SUPPLIED MATERIAL →

:::

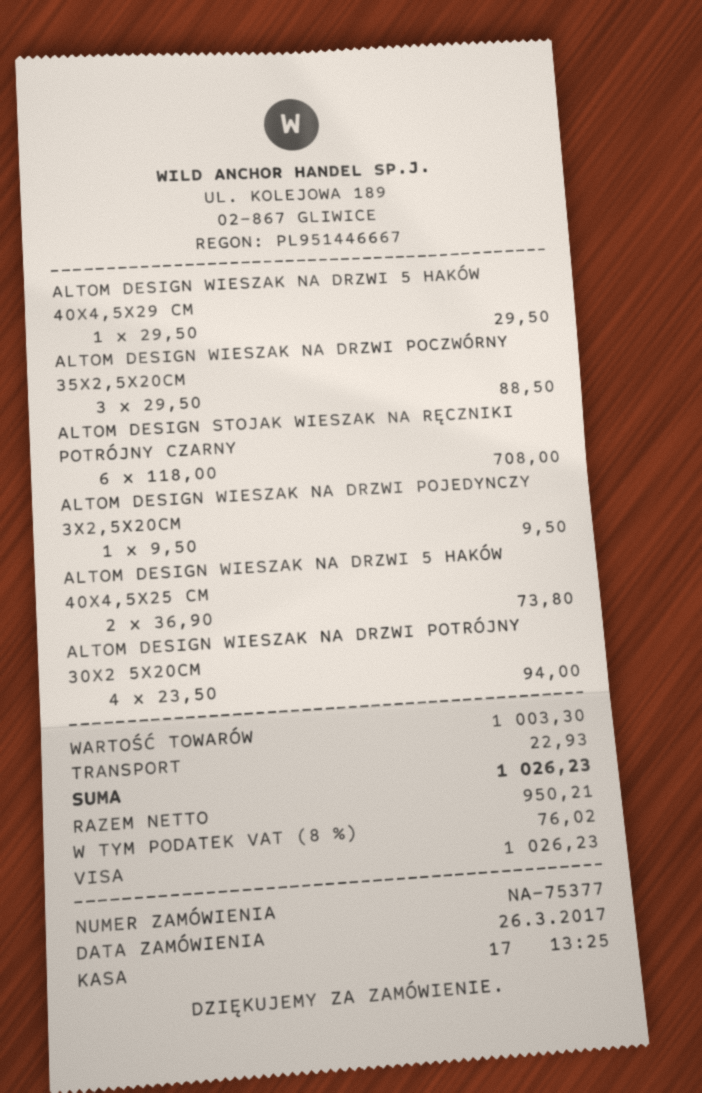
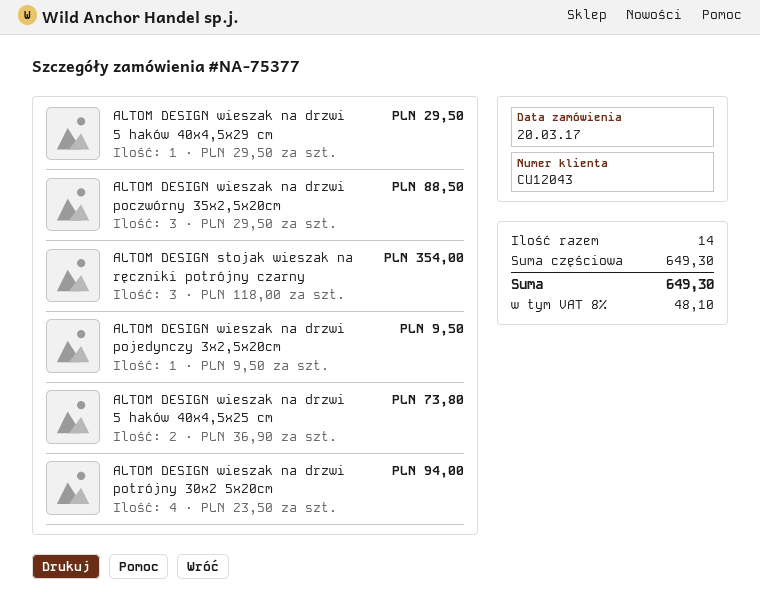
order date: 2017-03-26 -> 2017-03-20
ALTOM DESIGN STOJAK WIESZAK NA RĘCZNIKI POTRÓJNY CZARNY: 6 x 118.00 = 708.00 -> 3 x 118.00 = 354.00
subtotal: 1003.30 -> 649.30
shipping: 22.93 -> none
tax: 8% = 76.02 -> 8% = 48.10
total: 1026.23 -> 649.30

:::

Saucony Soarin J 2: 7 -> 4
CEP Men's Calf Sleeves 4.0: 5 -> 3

:::

TASK BRIEF → From the records above, transcribe without alteration every line from the one with "subtotal: 1003.30 -> 649.30" to the one with "total: 1026.23 -> 649.30", inclusive.

EXERCISE OUTPUT →
subtotal: 1003.30 -> 649.30
shipping: 22.93 -> none
tax: 8% = 76.02 -> 8% = 48.10
total: 1026.23 -> 649.30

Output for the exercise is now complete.